Hailed as one of the best actresses of her generation, Laura Linney continues to captivate audiences with her work in film, television, and theatre. She is a three-time Oscar nominee, three-time Tony nominee, four-time Emmy winner, and two-time Golden Globe winner.

Throughout the hour-long interview, Linney and Naughton covered a lot of creative ground, discussing her childhood, her experience at Juilliard (where she now mentors fourth-year acting students), working with Clint Eastwood, parenthood (Linney gave birth to her son Bennett just before her 50th birthday), and how she manages to overcome her deep dislike of cameras. Throughout, Linney remained forthright, insightful, charming, and completely accessible.

Linney attributes much of her career success to the training she received at Juilliard. She is unstinting in her praise for the school, telling Naughton, “When people ask me, ‘What was your big break?’ I say it was going to Julliard. It’s a tough school, but it for me it was like water in the desert.” She continued, “Once it became clear to me that I could no longer be a ‘closet actress,’ that I was serious about acting, I knew I had to get trained. Juilliard was the right school for me.” She then sighed, lamenting, “I miss my time at Juilliard.”

The actress credited fellow actor Kevin Kline for helping her prepare for her film work with director Clint Eastwood (Eastwood directed her in Absolute Power, Mystic River, and, most recently, Sully): “Kevin told me, ‘Film acting is all about relaxation.’ Clint does one take and no rehearsal. So I learned how to ‘simmer’ all day, to save my energy. I learned how to surrender.” Linney also shared that she does a huge amount of preparation for every role: “Not feeling prepared makes me nervous. I do a lot of work before I get there, which puts my own self-doubt to rest.” When Naughton queried her about her disdain for cameras—ironic for an actress who works in film—she replied, “I don’t like having my picture taken, so I’ve learned to connect with the person behind the camera. I especially love the focus pullers. Generally the camera people look down at the floor between takes, to avoid betraying their feelings. But the focus pullers, I can tell what they’re thinking by their body language. They humanize it for me.”
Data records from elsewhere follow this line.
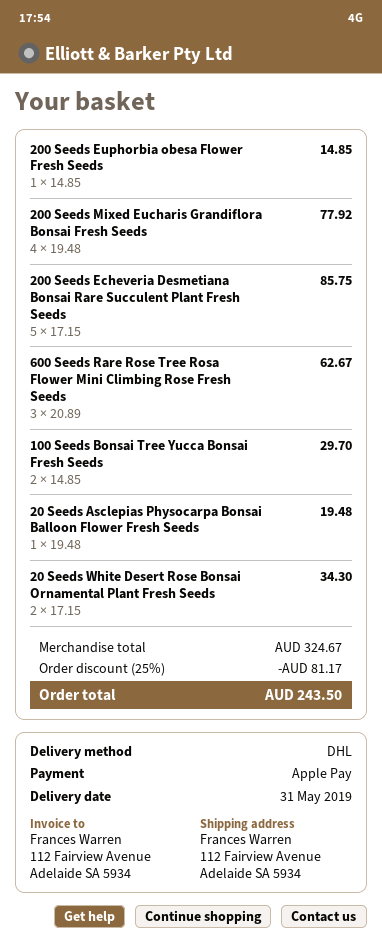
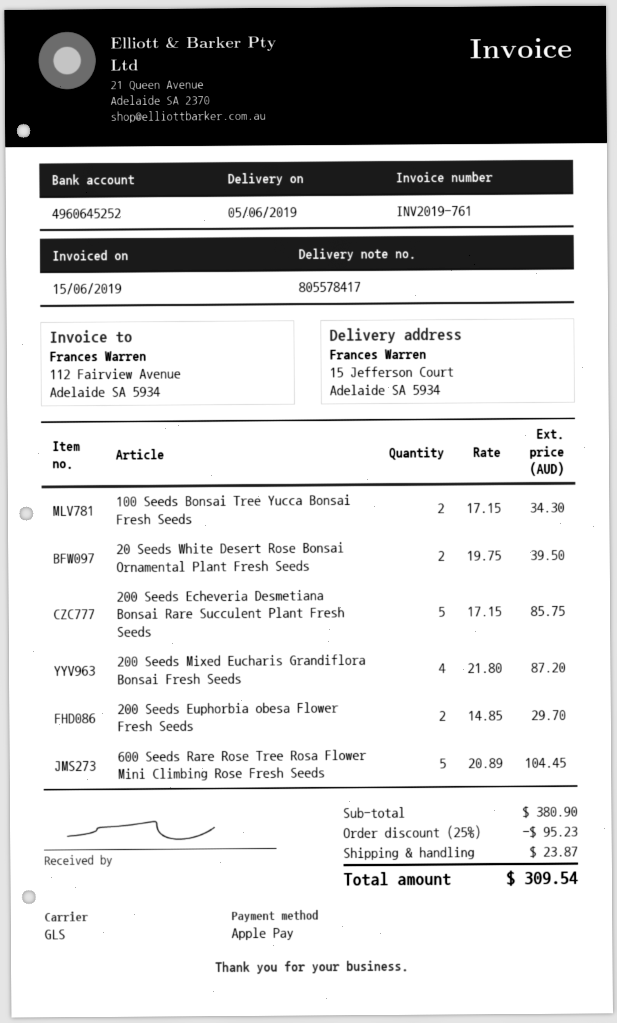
delivery date: 2019-05-31 -> 2019-06-05
shipping method: DHL -> GLS
ship to: 112 Fairview Avenue, Adelaide SA 5934 -> 15 Jefferson Court, Adelaide SA 5934
200 Seeds Euphorbia obesa Flower Fresh Seeds: 1 x 14.85 = 14.85 -> 2 x 14.85 = 29.70
200 Seeds Mixed Eucharis Grandiflora Bonsai Fresh Seeds: 4 x 19.48 = 77.92 -> 4 x 21.80 = 87.20
600 Seeds Rare Rose Tree Rosa Flower Mini Climbing Rose Fresh Seeds: 3 x 20.89 = 62.67 -> 5 x 20.89 = 104.45
100 Seeds Bonsai Tree Yucca Bonsai Fresh Seeds: 2 x 14.85 = 29.70 -> 2 x 17.15 = 34.30
20 Seeds Asclepias Physocarpa Bonsai Balloon Flower Fresh Seeds: 1 x 19.48 = 19.48 -> none
20 Seeds White Desert Rose Bonsai Ornamental Plant Fresh Seeds: 2 x 17.15 = 34.30 -> 2 x 19.75 = 39.50
subtotal: 324.67 -> 380.90
discount: 25% = 81.17 -> 25% = 95.23
shipping: none -> 23.87
total: 243.50 -> 309.54

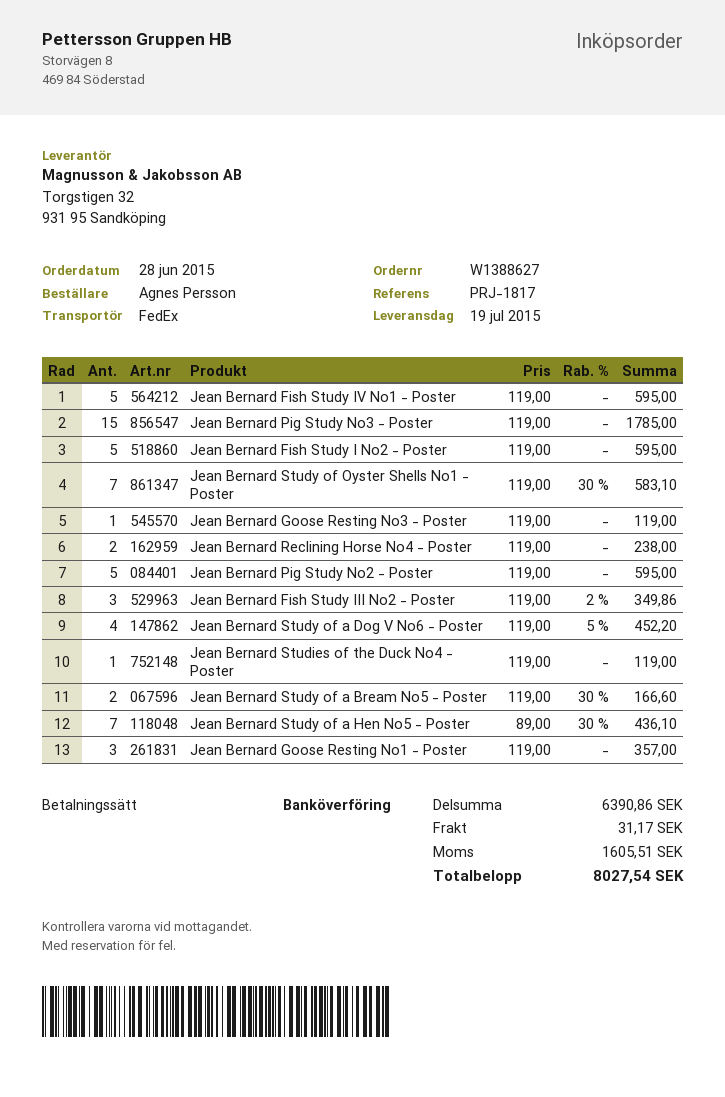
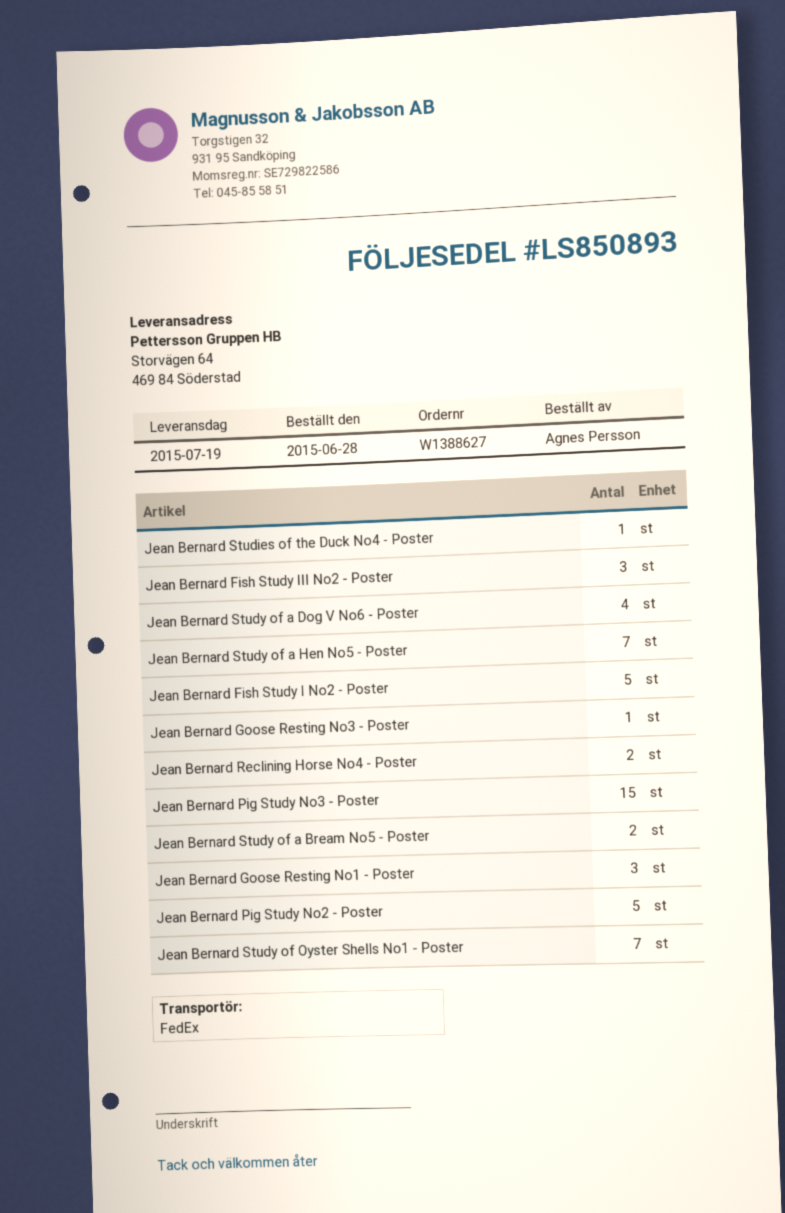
Jean Bernard Fish Study IV No1 - Poster: 5 -> none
Naughton and Linney talked about Linney’s work as executive producer and actress on Showtime’s well-received series The Big C, about a suburban wife and mother coping with the disease. Linney won a Golden Globe for the show, which ran for four seasons. The discussion took a personal turn for both Naughton (whose wife died of pancreatic cancer in 2013) and Linney, who was raised by a single-parent mother who worked as a nurse at Sloan Kettering Cancer Center in New York City. Linney shared that she was aware of the disease from a very young age, as she got to know her mother’s grateful patients. She recalled being taken to meet one of her mother’s more famous patients, composer Richard Rodgers. “He hugged her in a way that really made an impression on me, showing how much her care meant to him,” she said.” Linney’s playwright father died of cancer during the filming of The Big C, imbuing the series with a particularly personal resonance. “Comedy is a survival technique,” explained Linney about the show. “We use comedy to find the truth through the chaos.”

In closing, Linney told the audience, “The only career decision I ever made is to cast the net wide, to not say ‘no’.” She outlined what she needs to effectively practice her craft: “Sleep, quiet, and good coffee.” Let’s hope the universe provides all three in great abundance, for many years to come.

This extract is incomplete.